Fig. 8. ApoExos transfer functional PCSK5 mRNA to endothelial cells, increasing cellular PCSK5 protein levels.

A ApoExo uptake through macropinocytosis increases PCSK5 mRNA expression in endothelial cells. Endothelial cells were treated with ApoExos, ApoBodies, or ExoN for 24 h (upper graph) or exposed to ApoExos and DMSO or ApoExos and EIPA 30 µM for 24 h (lower graph).
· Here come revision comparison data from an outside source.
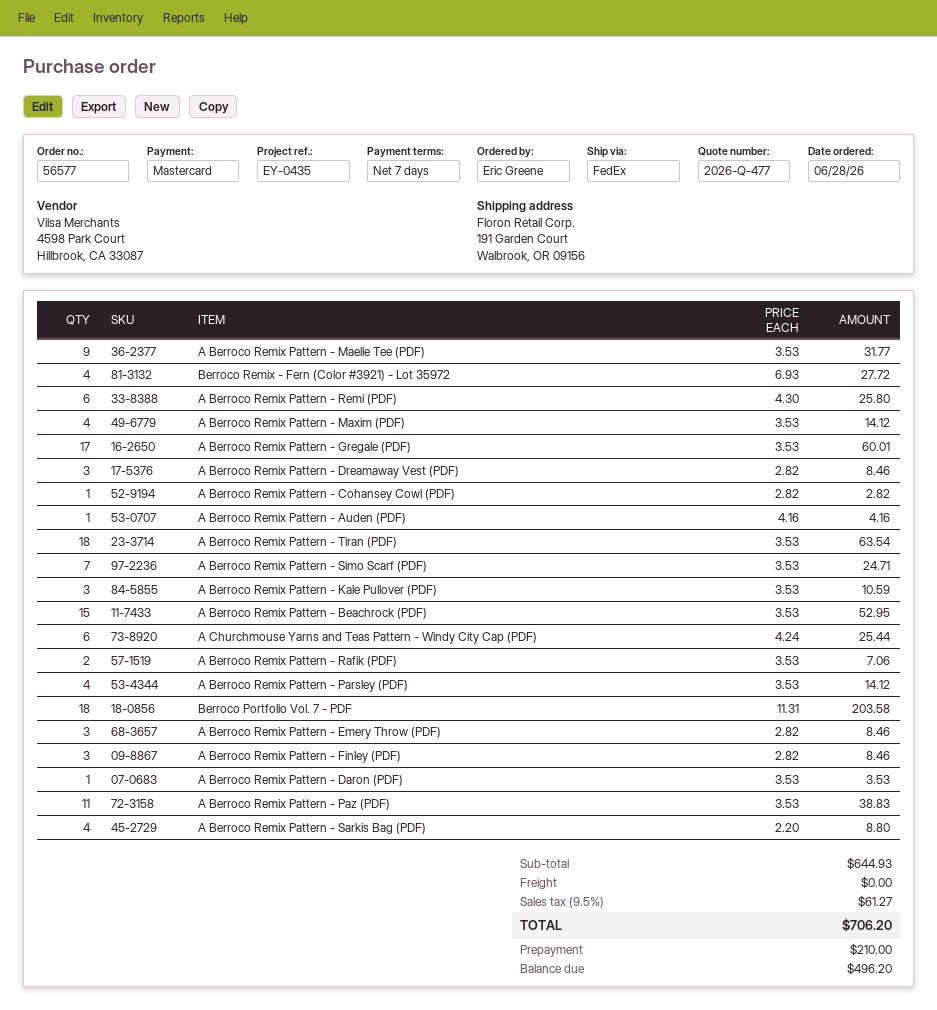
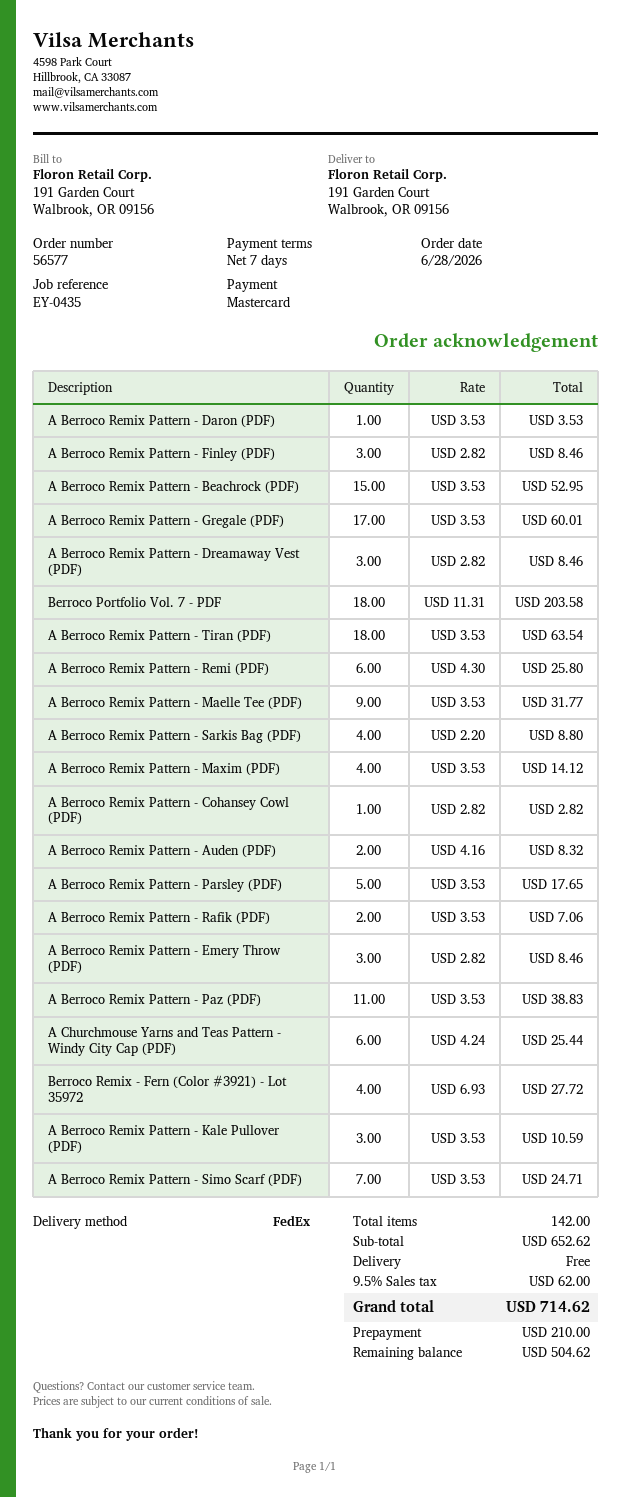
A Berroco Remix Pattern - Auden (PDF): 1 x 4.16 = 4.16 -> 2 x 4.16 = 8.32
A Berroco Remix Pattern - Parsley (PDF): 4 x 3.53 = 14.12 -> 5 x 3.53 = 17.65
subtotal: 644.93 -> 652.62
tax: 9.5% = 61.27 -> 9.5% = 62.00
total: 706.20 -> 714.62
balance: 496.20 -> 504.62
Control (Ctrl) represents cells treated with RPMI serum-free medium. n ≥ 3 for each condition. B Knockdown of PCSK5 in ApoExos inhibits the increase in PCSK5 mRNA expression in recipient endothelial cells. Endothelial cells were treated with 90 nM ApoExos isolated from endothelial cells transfected with Ctrl (siCtrl) or PCSK5 (siPCSK5) siRNA; n ≥ 3 for each condition. Expression of PCSK5 mRNA was measured by quantitative RT‒PCR, and the result is presented as relative expression of PCSK5 mRNA compared to untreated cells (Ctrl) ± SEM after normalization with HPRT1. C Macropinocytosis-dependent ApoExo uptake increased PCSK5 protein expression. Endothelial cells were exposed to vehicle (Ctrl - DMSO), ApoExos with vehicle (ApoExos + DMSO), or ApoExos + EIPA 30 µM (ApoExos + EIPA) for 24 h. PCSK5 expression was quantified by densitometry and expressed as arbitrary units ± SEM; n ≥ 3. Cropped representative images of immunoblots from the same gel are presented. P values were obtained by unpaired t test (*P < 0.05, **P < 0.01, and ***P < 0.001).